By Russ Fellows
Data deduplication has received a lot of attention from vendors and IT administrators alike. Both are looking to reduce the pain associated with exponential data growth that most data centers are experiencing.
Data deduplication began to emerge roughly ten years ago, but has only recently become a mainstream technology. In the next several years, data deduplication will likely become as common as point-in-time copy and RAID technology are today.
Data deduplication is an exciting concept, due to its ability to dramatically lower costs for storing and moving data. Many vendors explain the benefits of their products, while highlighting the weaknesses of alternatives. Potential customers are left wondering, "Should I deploy data deduplication? Where should I use it, and what products are best suited to my environment?"
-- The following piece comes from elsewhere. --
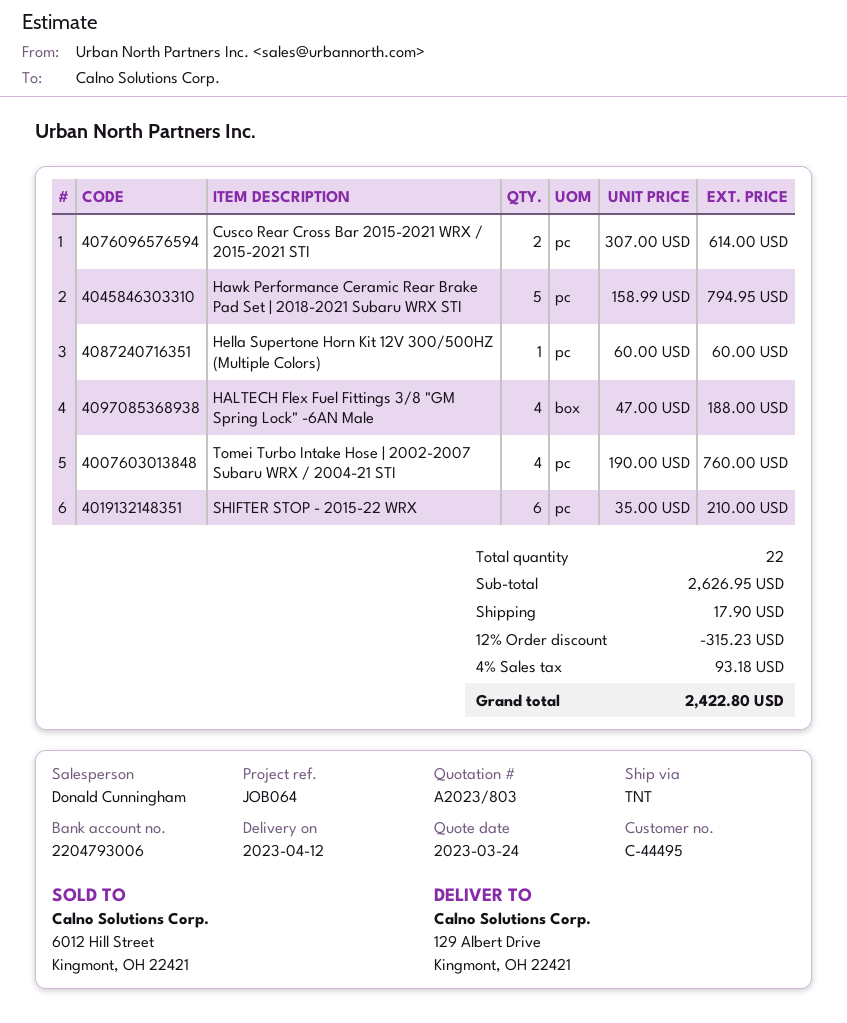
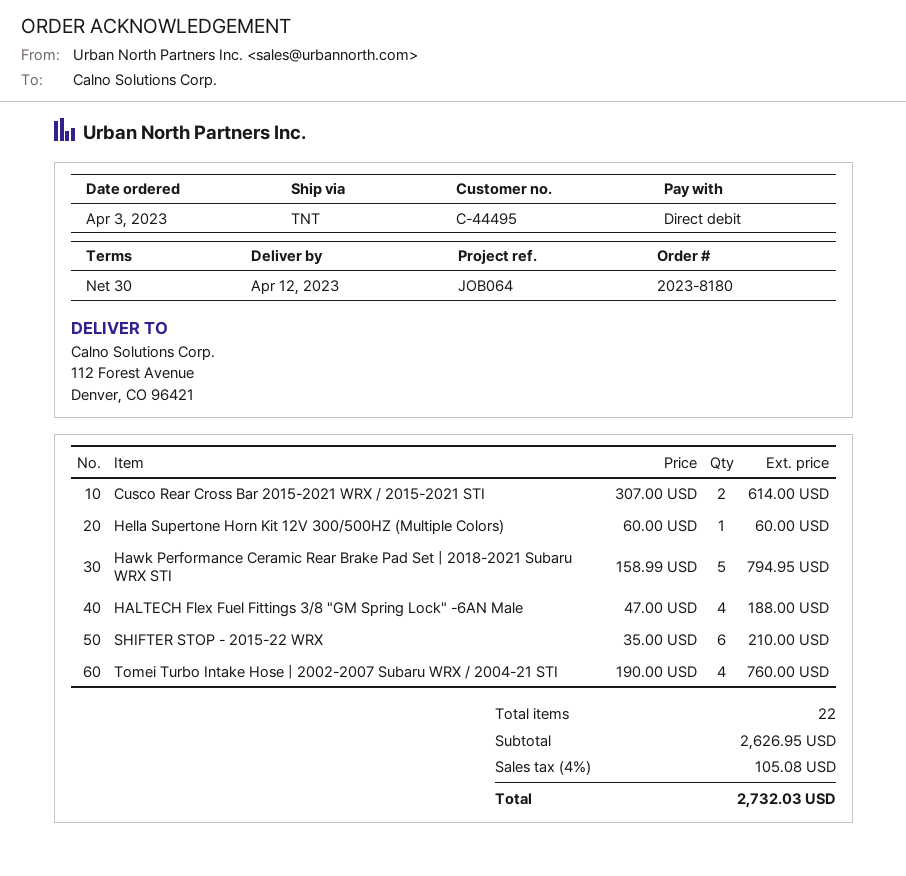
ship to: 129 Albert Drive, Kingmont, OH 22421 -> 112 Forest Avenue, Denver, CO 96421
discount: 12% = 315.23 -> none
shipping: 17.90 -> none
tax: 4% = 93.18 -> 4% = 105.08
total: 2422.80 -> 2732.03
Without an objective analysis of the technology, and the advantages and disadvantages of each approach, IT administrators, managers and CIOs must rely on the marketing and sales claims of the vendors. This article examines the options and the leading product offerings.
When to consider deduplication
The cost savings provided through elimination of redundant data can have ripple effects throughout a data center. Savings may occur by delaying the purchase of new storage, or expanding the effective capacity of existing storage. As a result of having less physical storage with spinning drives, power, cooling and space requirements are also reduced, further adding to the costs savings. Another potential benefit is a reduction in the amount of data transmitted over local, wide-area and storage networks, thereby reducing the need for networking equipment and decreasing bandwidth requirements.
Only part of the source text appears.